When new Questers arrive at the farm, they come from widely diverse backgrounds: different schools, different countries, different ideas of what a gap year even is. So early on, Jim Musto sits them down and gives them a shared way of thinking about why they are here. He tells them that they need to build certain qualities that will make them more effective and allow them to lead more purposeful, exciting and fulfilling lives. These qualities are embodied in the “soldier”, the “philosopher”, and the “poet”.
It's a working framework for the kind of person Quest is trying to build, and the Quest programme is structured around it.
The soldier: discipline, courage, and getting on with it
The soldier represents the hard character qualities: discipline, hard work, courage, grit, sense of humour, loyalty, teamwork and self-sacrifice. These aren't abstract virtues at Quest Ascent; they're things you build gradually through repeated daily practice. These qualities are at the heart of the ethos of Quest. They become part of the language you speak and the things you do every day.This is how you build habits that last. Early morning physicals. Made beds and cleanup. “Right place, right time, right kit”! Following through on a task when nobody's checking. A sense of humour under pressure, because a good soldier has to be able to work with people, be resilient, and not take himself too seriously.
You don't develop courage by sitting still. You develop it by being placed in situations that ask something of you and answering the call.
The philosopher: learning to actually think
Then there’s the philosopher, the thinker. This is where Sheila Musto's work comes in, running weekly sessions that push students to reason through big questions for themselves rather than simply accepting what they're told.

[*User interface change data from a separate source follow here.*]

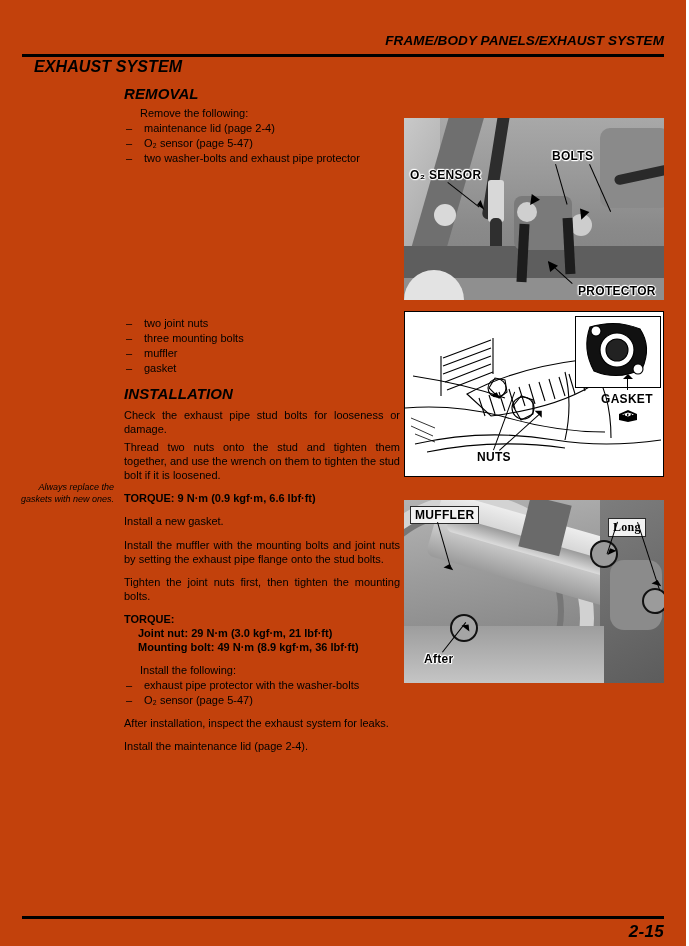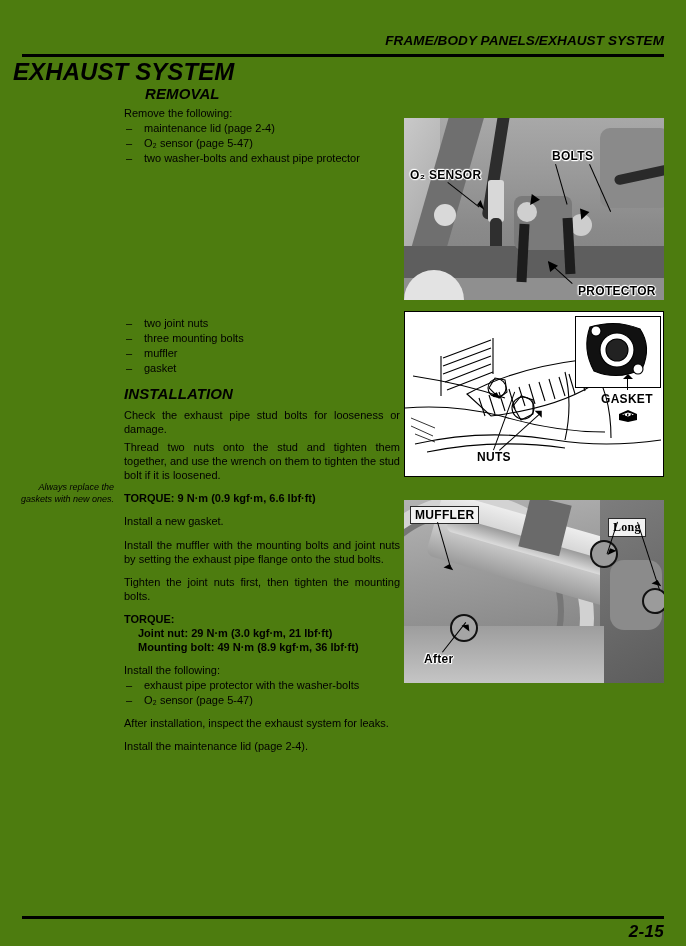"FRAME/BODY PANELS/EXHAUST SYSTEM" #page { background: #4d7c0f -> #c2410c }
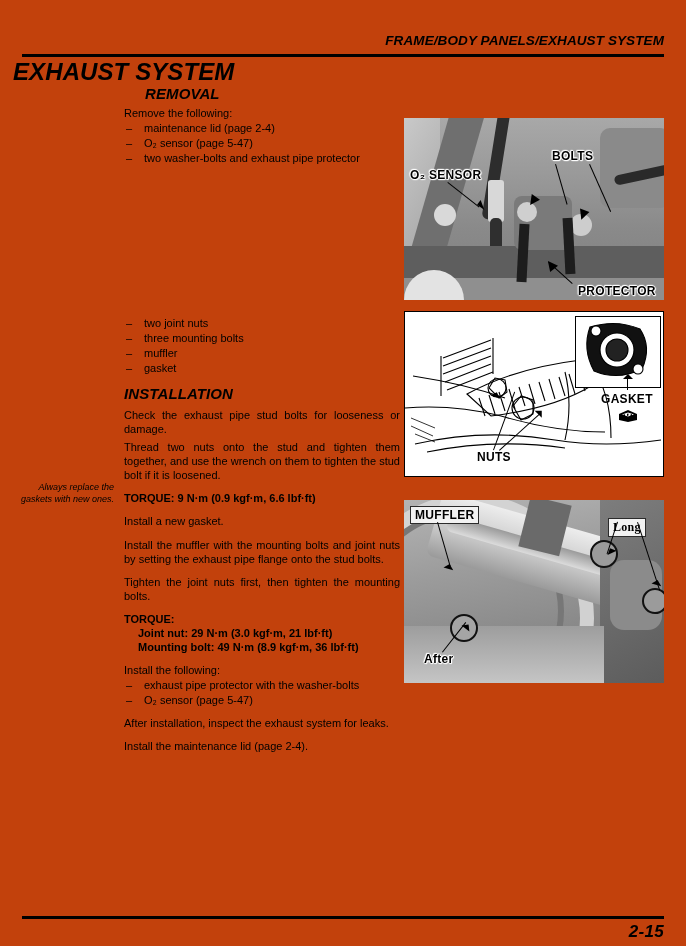"EXHAUST SYSTEM" .section-title { font-size: 24px -> 16px; left: 13px -> 34px }
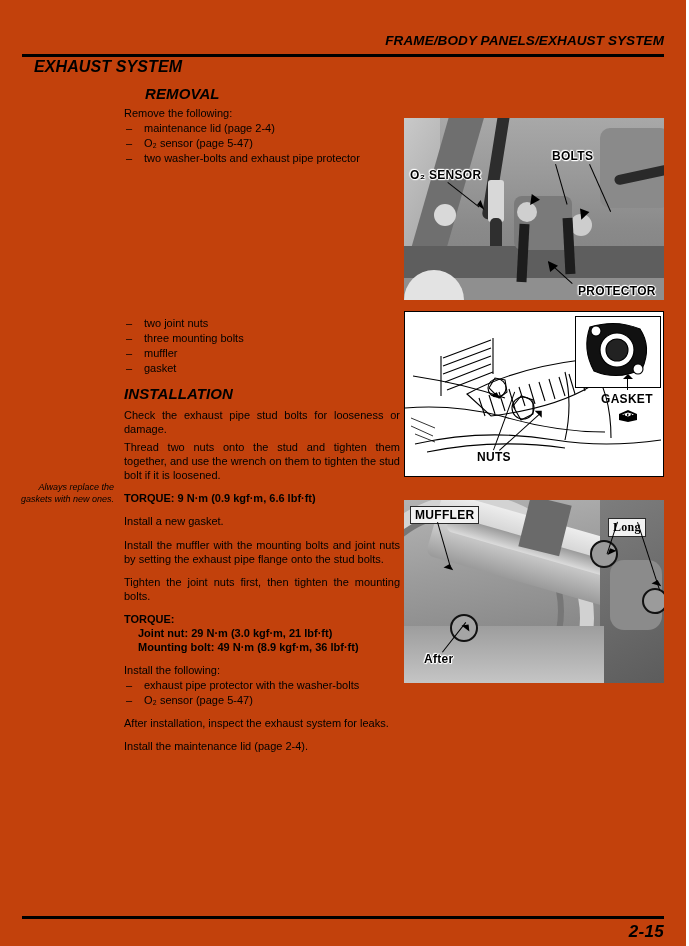"REMOVAL" .sub-head.tight { margin-left: 21px -> none }
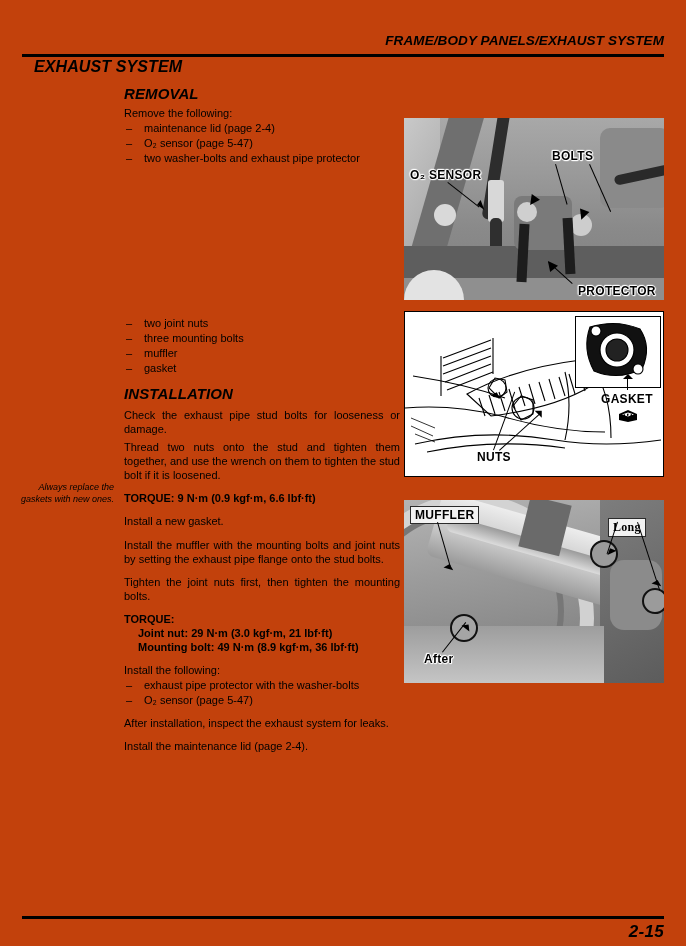"Remove the following:" .lead-in { margin: 0 0 1px 0 -> 0 0 1px 16px }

In a world of algorithm-fed opinions and social pressure to hold the "right" view, this is deliberately countercultural: students are asked to sit with a question, examine the evidence, and arrive at their own considered position, then have the nerve to hold it.

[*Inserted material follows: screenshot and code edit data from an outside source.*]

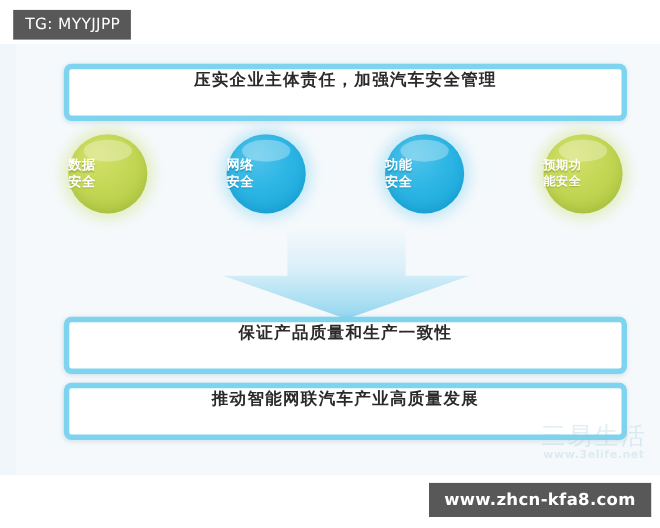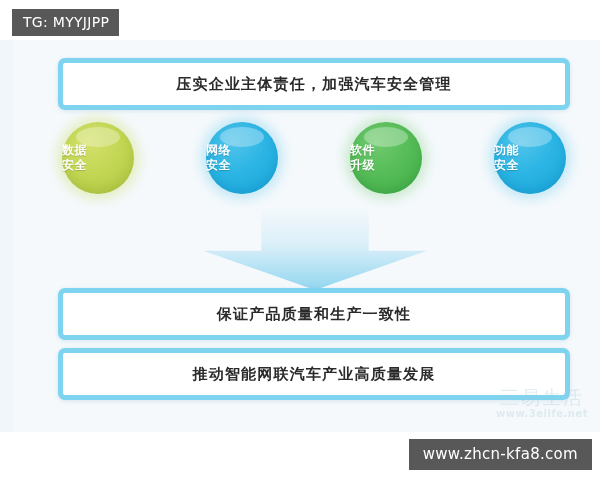"压实企业主体责任，加强汽车安全管理" .panel { align-items: center -> none }
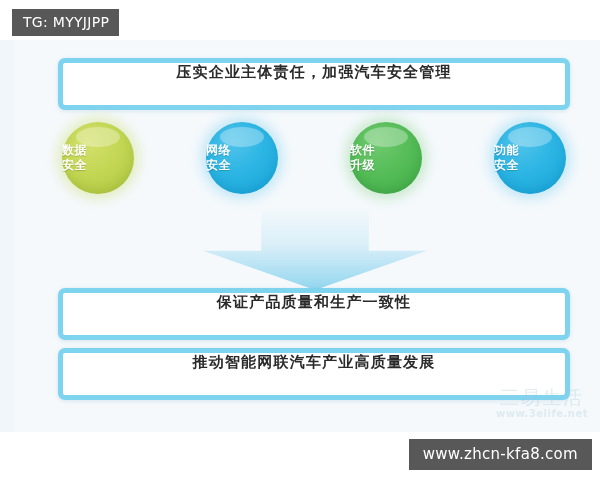"软件" div.circle-wrap { html: <div> <div> <span> <span>软件</span><br> <span>升级</span> </span> </div> </div> -> none }
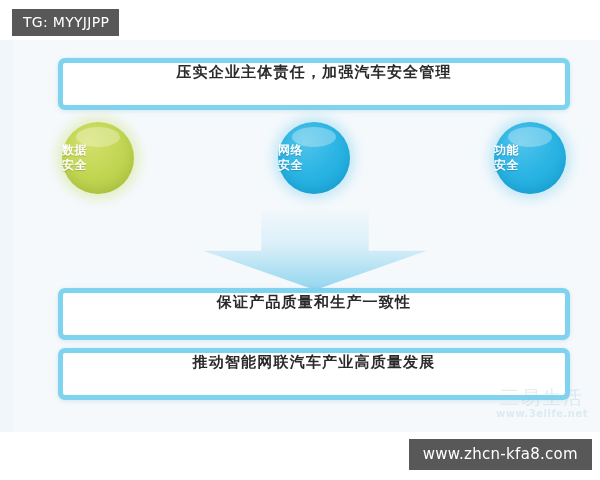"预期功" div.circle-wrap { html: none -> <div> <div> <span> <span>预期功</span><br> <span>能安全</span> </span> </div> </div> }
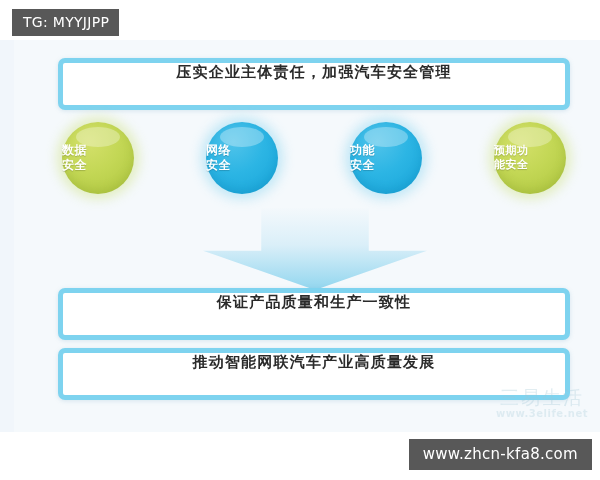"三易生活" #watermark-title { font-size: 19px -> 22px }
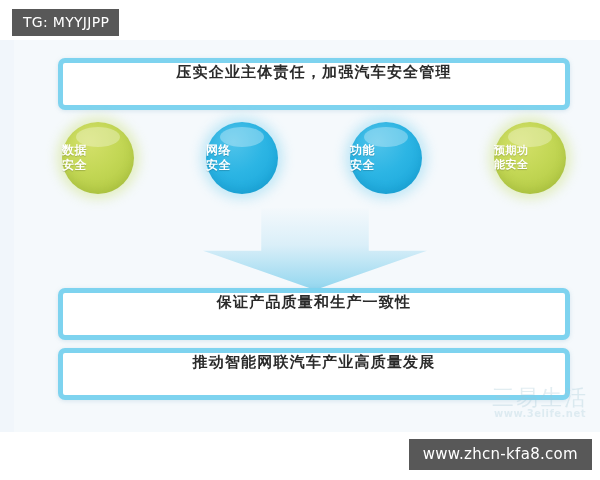"www.zhcn-kfa8.com" #site-bar { font-weight: none -> bold }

Jim describes the combination of soldier and philosopher as what actually lets someone make a difference in the world: courage without thought is just recklessness, but courage paired with the discipline to think clearly is what lets a person say what they believe and act on it.

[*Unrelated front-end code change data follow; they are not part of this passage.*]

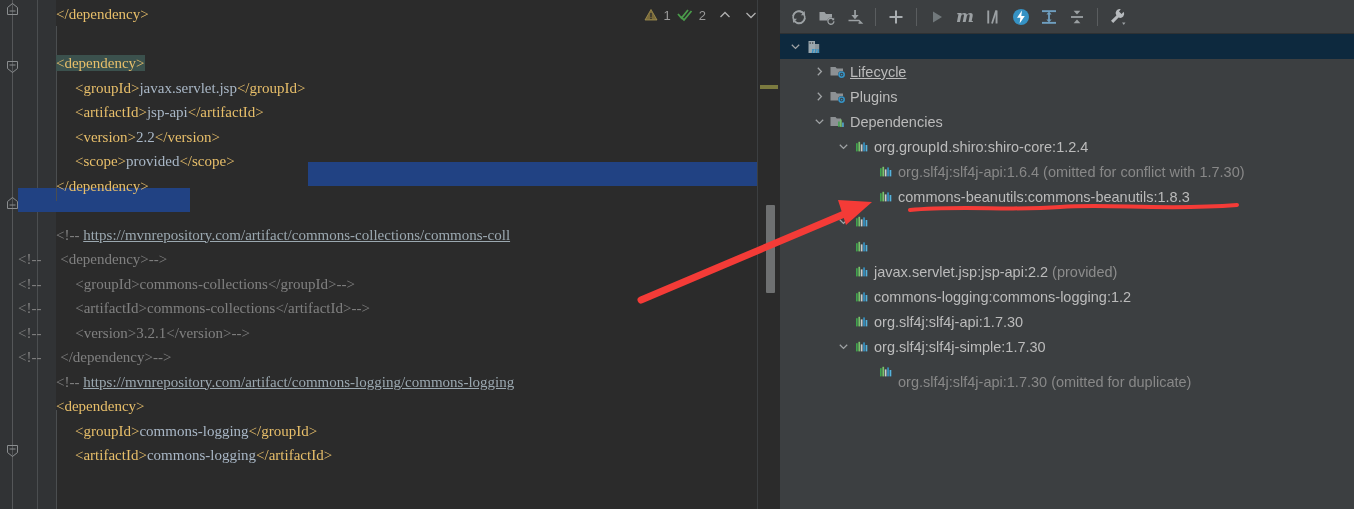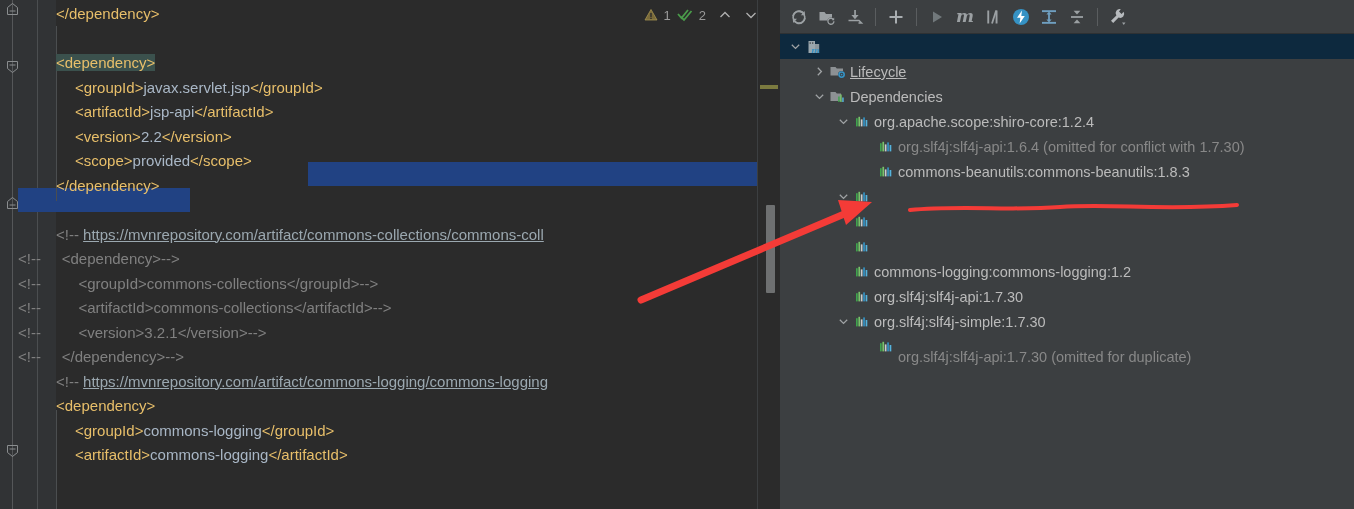"</dependency>" .code-area { font-family: Liberation Sans, sans-serif -> Liberation Serif, serif }
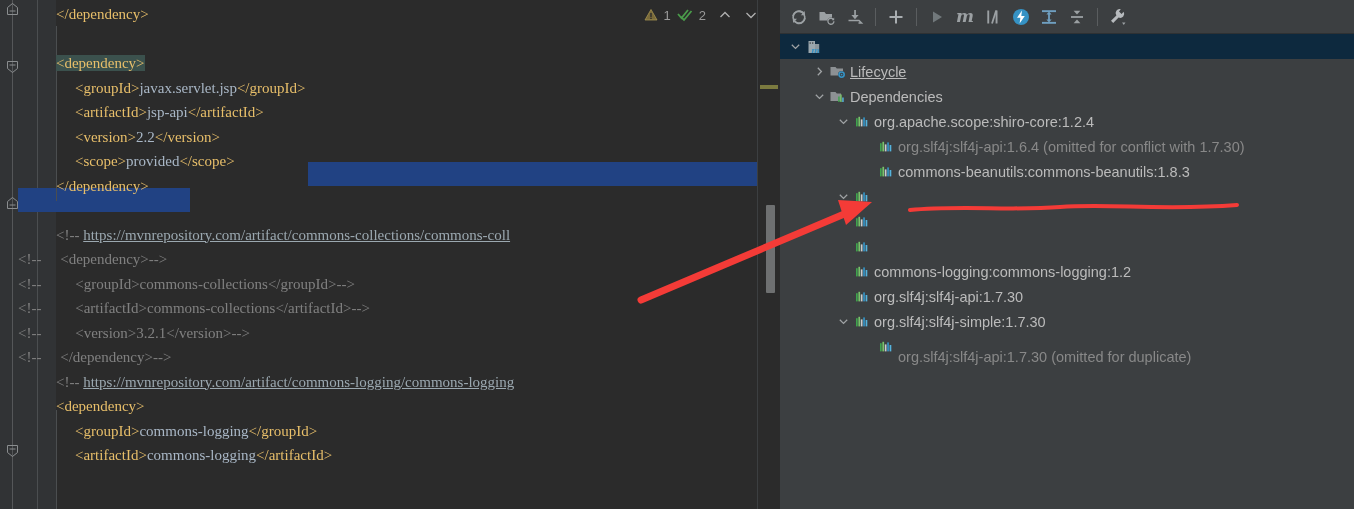"Plugins" div.row { html: none -> <div> <span> <svg> <path></path> </svg> </span> <span> <svg> <path></path> <circle></circle> <circle></circle> <circle></circle> </svg> </span> <span>Plugins</span> </div> }
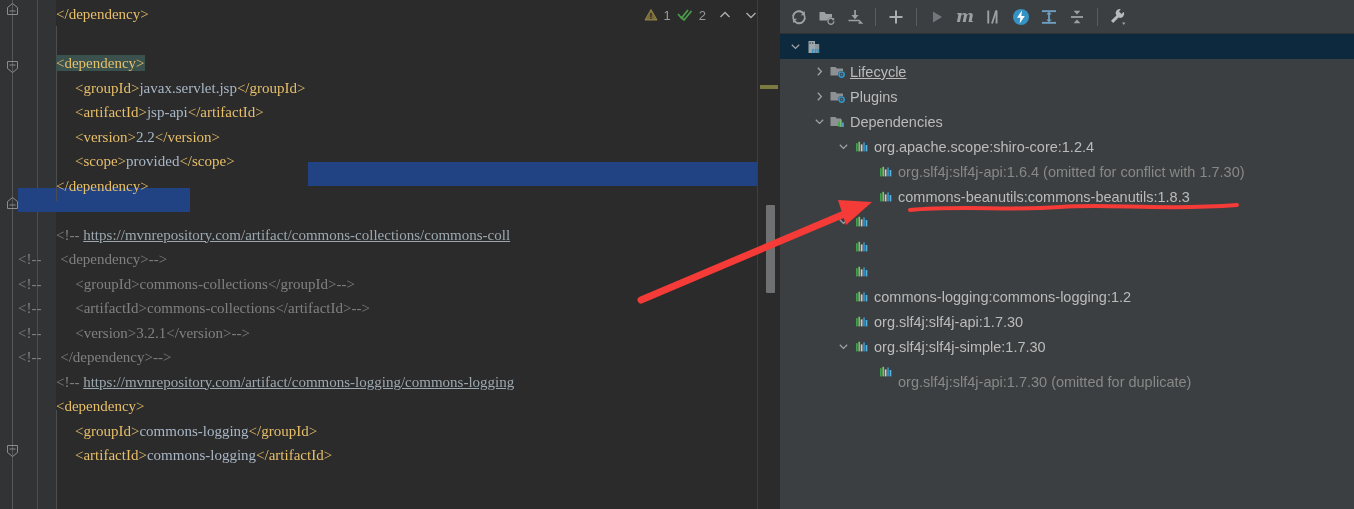"org.apache.scope:shiro-core:1.2.4" span.node-label { text: org.apache.scope:shiro-core:1.2.4 -> org.groupId.shiro:shiro-core:1.2.4 }
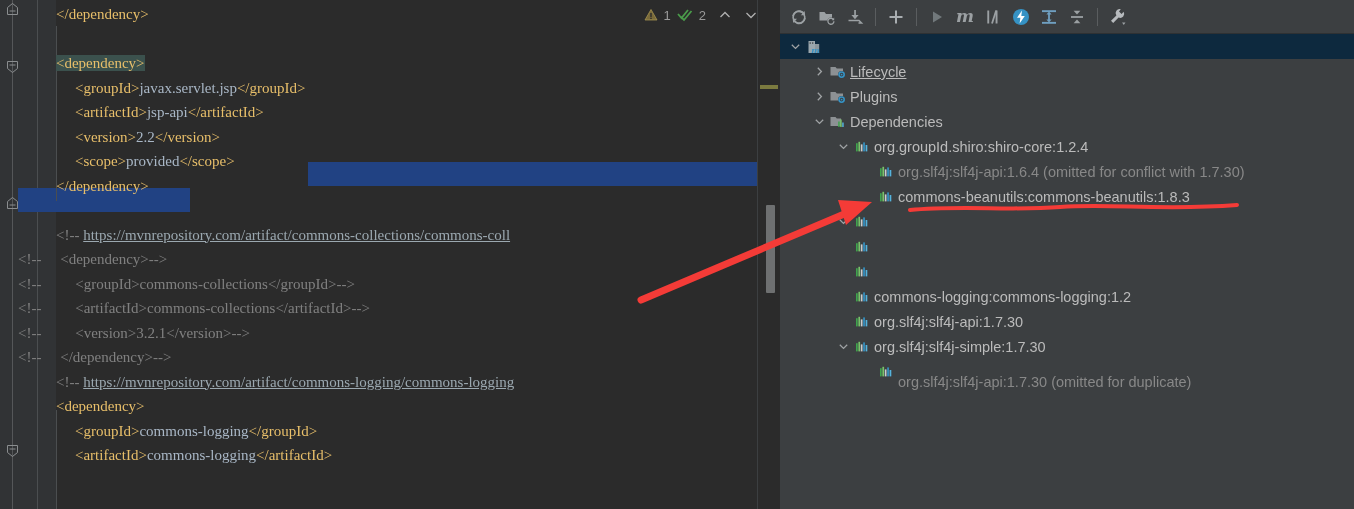"javax.servlet.jsp:jsp-api:2.2 (provided)" span.node-label { html: none -> <span>javax.servlet.jsp:jsp-api:2.2<span> (provided)</span></span> }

The poet: the capacity to actually enjoy life
The third figure is easy to overlook, but it might be the one modern life erodes fastest. The poet represents feeling: the ability to genuinely enjoy a sunset, a joke with friends, or a good meal, rather than needing constant external stimulation to feel anything at all.
Jim has watched this recalibrate in real time. Take away the screens that most young people default to for entertainment, and something in their capacity to enjoy ordinary life quietly resets. After a few weeks of limited screens, people start enjoying and appreciating ordinary pleasures: meals for the food and also the conversations and humour with your mates, the beauty of the farm, a sunset or sunrise, a card game or banter and stories around a fire. Questers often tell us that they have learnt to appreciate the time to think, even the time to get bored, and then to think and be creative about what to do with that downtime. Others tell us that when they get their phones, that’s when they get bored, because they soon realize that scrolling Instagram is a poor alternative to living fully in real life. The ‘’simulation’’ leaves you empty and bored, compared to the active engagement with life that happens when you escape the bondage of the small screen.
Why the three together, and not just one
Any one of these on its own is incomplete. Discipline without thought is blind obedience. Thought without discipline rarely gets acted on. And neither means much if a person has lost the capacity to actually feel alive in their own life. Quest Ascent's structure (the physical challenges, the training of skills, the weekly debriefs, the reflective coursework, the deliberate removal of phones) is built to develop all three at once, because they have found that real character growth, the development of habits and the shifting of perspective, doesn't happen through any single lever pulled in isolation.
It's a simple framework. That's the point: most young people have been too distracted to think about who they are and how to develop their characters, as opposed to their image. This kind of framework allows them to think about their own character in a structured way and provides a language that can help them articulate their thoughts, that lead then lead to action in a positive direction.